Movies Portraying Schizotypal Personality Disorder Traits

Taxi Driver - Taxi Driver is a 1976 movie starring Robert de Niro about a troubled Vietnam veteran with schizotypal traits who works as a cab driver in New York City.

The Apostle - The Apostle is a 1997 drama written, directed and starring Robert Duvall, about an evangelical itinerant preacher with schizotypal trailts who commits a violent crime then moves to Louisiana in an attempt to build a new life.

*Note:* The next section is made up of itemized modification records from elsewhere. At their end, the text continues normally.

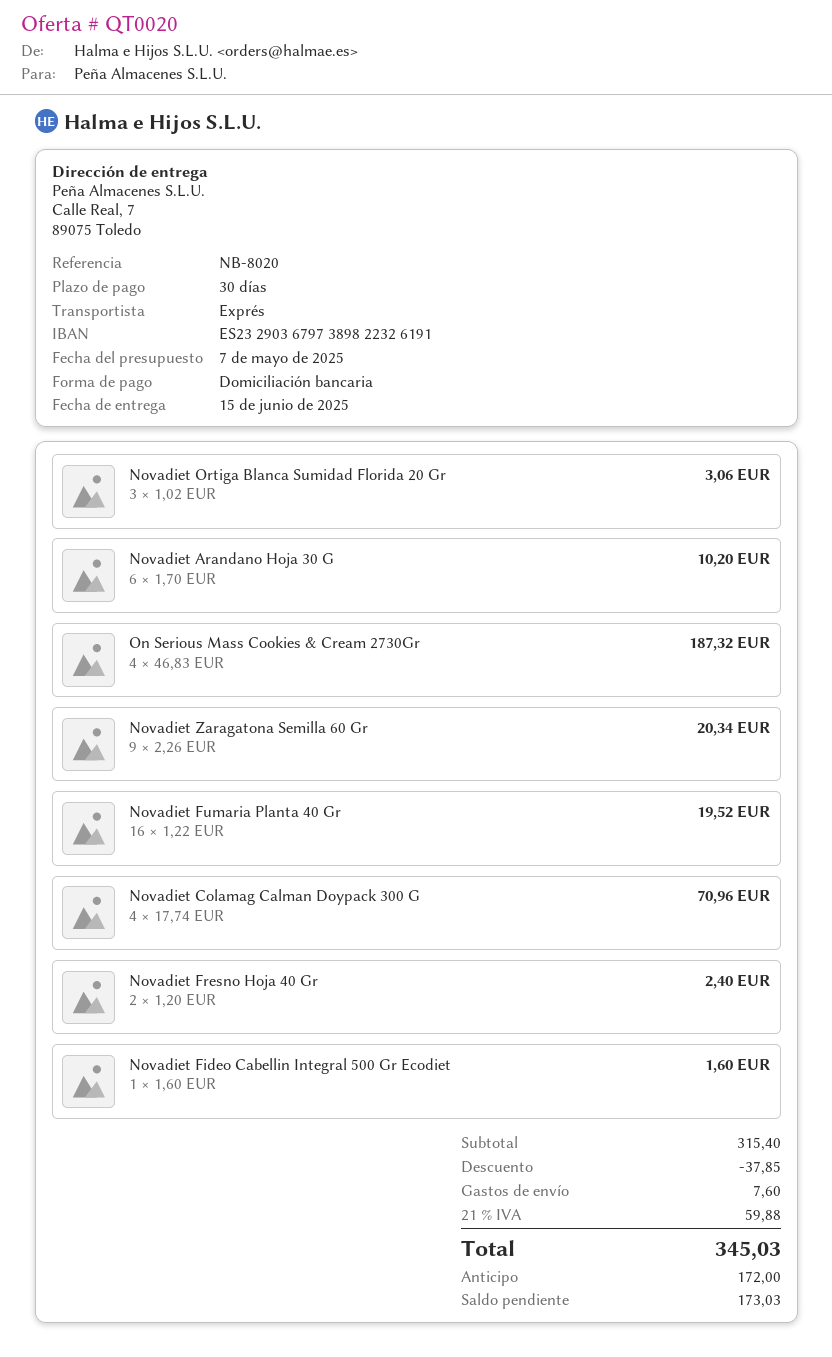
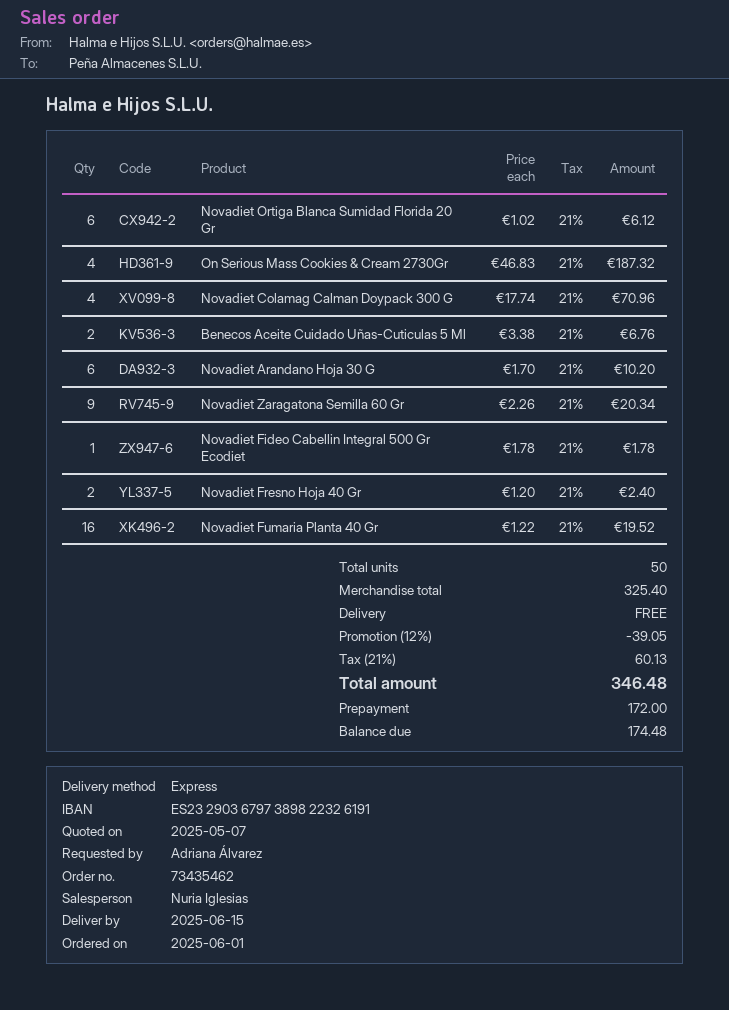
Novadiet Ortiga Blanca Sumidad Florida 20 Gr: 3 x 1.02 = 3.06 -> 6 x 1.02 = 6.12
Novadiet Fideo Cabellin Integral 500 Gr Ecodiet: 1 x 1.60 = 1.60 -> 1 x 1.78 = 1.78
Benecos Aceite Cuidado Uñas-Cuticulas 5 Ml: none -> 2 x 3.38 = 6.76
subtotal: 315.40 -> 325.40
discount: 37.85 -> 39.05
shipping: 7.60 -> 0.00
tax: 21% = 59.88 -> 21% = 60.13
total: 345.03 -> 346.48
balance: 173.03 -> 174.48

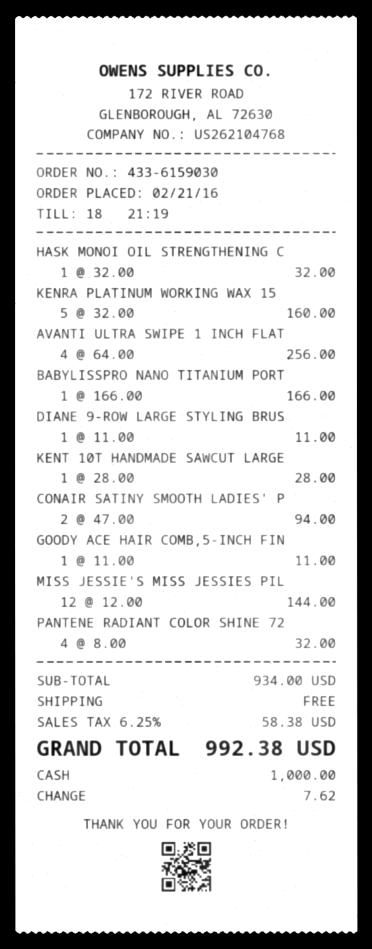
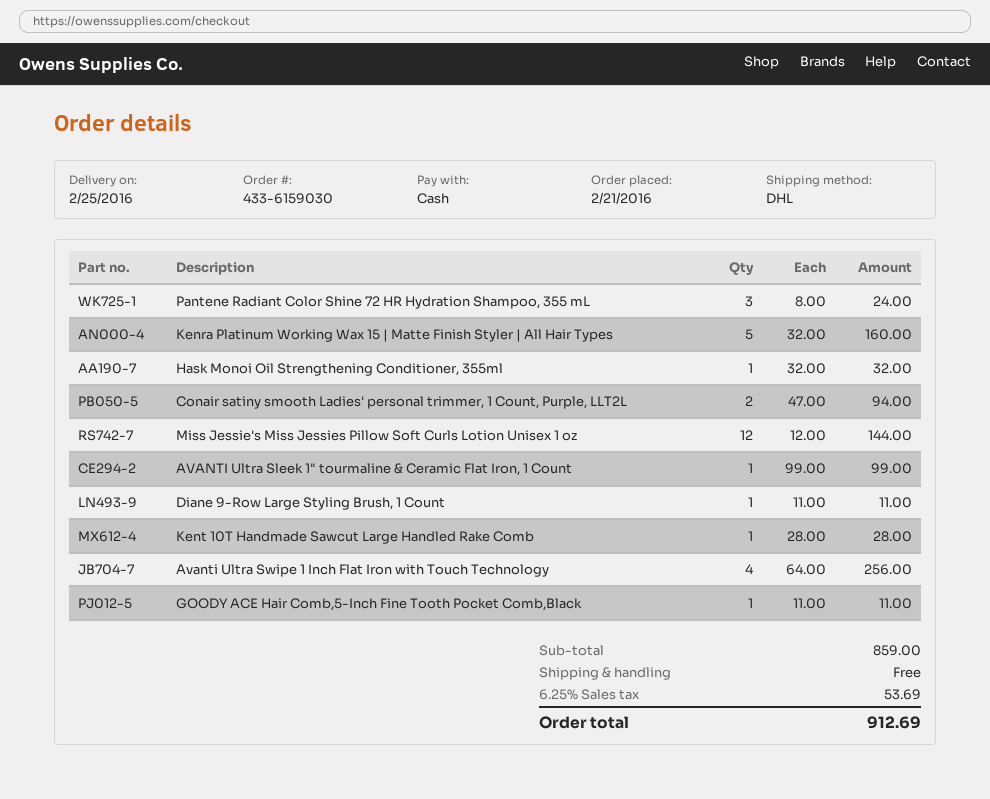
BABYLISSPRO NANO TITANIUM PORT: 1 x 166.00 = 166.00 -> none
PANTENE RADIANT COLOR SHINE 72: 4 x 8.00 = 32.00 -> 3 x 8.00 = 24.00
AVANTI Ultra Sleek 1" tourmaline & Ceramic Flat Iron, 1 Count: none -> 1 x 99.00 = 99.00
subtotal: 934.00 -> 859.00
tax: 6.25% = 58.38 -> 6.25% = 53.69
total: 992.38 -> 912.69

STPD Support Groups & Links:

Psychforums STPD forum - Psychforums Site.

Schizotypal Forum - Freeforums Site

Schizoid Personality Disorder (SPD)

Schizoid personality disorder manifests itself as a chronic lack of emotion, lack of interest in relationships with others and a lack of motivation or ambition.

People who suffer from Schizoid personality disorder sometimes describe an inability to manufacture the kind of feelings they observe occurring naturally in others.

Despite the name similarity, Schizoid Personality Disorder is different from Schizophrenia and Schizotypal Personality Disorder. However, it does have an certain degree of comorbidity (or co-occurrence) with these disorders and with Avoidant Personality Disorder. Some individuals who suffer from Schizoid Personality Disorder have also been known to suffer from brief psychotic episodes.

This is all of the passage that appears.